ニックネームがよく使われるうちの会社でも、さすがに「くみちゃん」はないと思う。
組合に訴えた、くみちゃん。
営業の部長に週末にゴルフに呼びだされて、人事の上原と一緒に回っている間に、この話を持ち出した。
「それ、二ノ宮さん、自分の被害だけで訴えた訳じゃないらしいよ」
上原が会社同士のコネで聞いた話をしてくれた。
「あそこ、二ノ宮さんがそのセクハラする取引先との接待を拒否したら、そこには新入社員の女の子つけるようにしたらしくって。
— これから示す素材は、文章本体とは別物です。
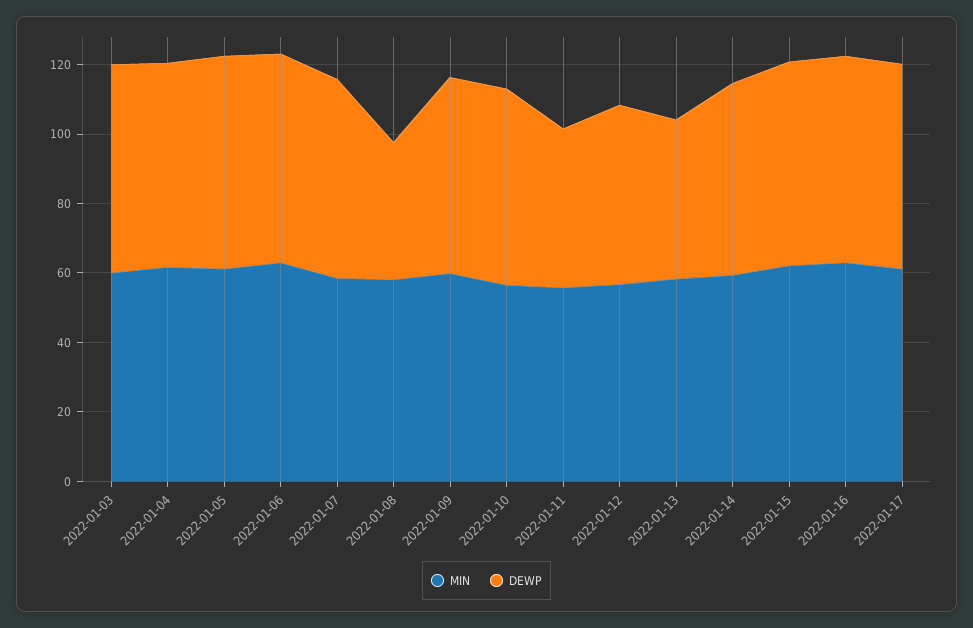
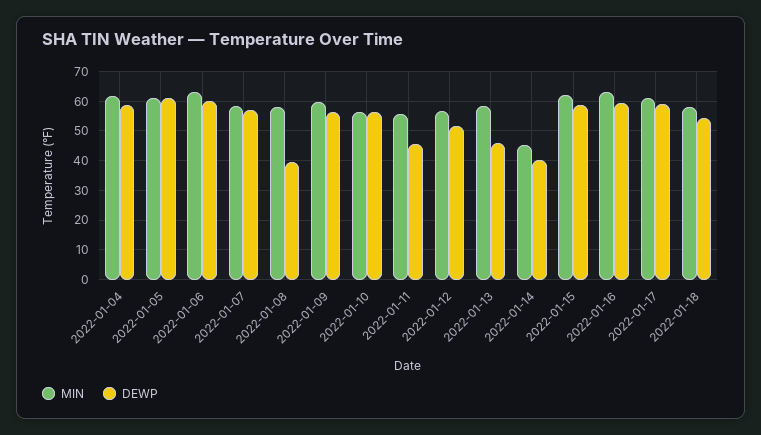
MIN, 2022-01-03: 60 -> none
DEWP, 2022-01-03: 60 -> none
MIN, 2022-01-14: 60 -> 45
DEWP, 2022-01-14: 55 -> 40
MIN, 2022-01-18: none -> 57.5
DEWP, 2022-01-18: none -> 55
それで、上司に言っても埒が明かないって組合へ行ったらしいから」
聞いているその会社は、中堅の会社だけど、やり口が古い。
文句の言えない若い子を担当にして、取引先のセクハラをなんとかごまそうとしたんだろう。
上原曰く、
「うちも古いけど、そんな事、ありえない。だけど、念の為、海外事業部にした」
らしい。
海外事業部は、国際的な付き合いも多いから、セクハラのような事もかなり前から気をつけていて、女性社員に個人的なお茶汲みをさせたりするという習慣もない。
「大の下なら、大丈夫だろ」
眼鏡の奥が笑っていない。
同期の上原は、俺が社内の子には手を出さないのを重々知っている。
二ノ宮さんを俺のサポートに付けることを課長と相談しているらしい。
「変なあだ名、やめろよ」
物腰が柔らかく、ハンサムだと女子社員に人気の上原だけど、仕事の事となるとしっかりしている。
「ん。分ってるわ、そんな事」
それも、さっそく本人にバレて、謝ることになる。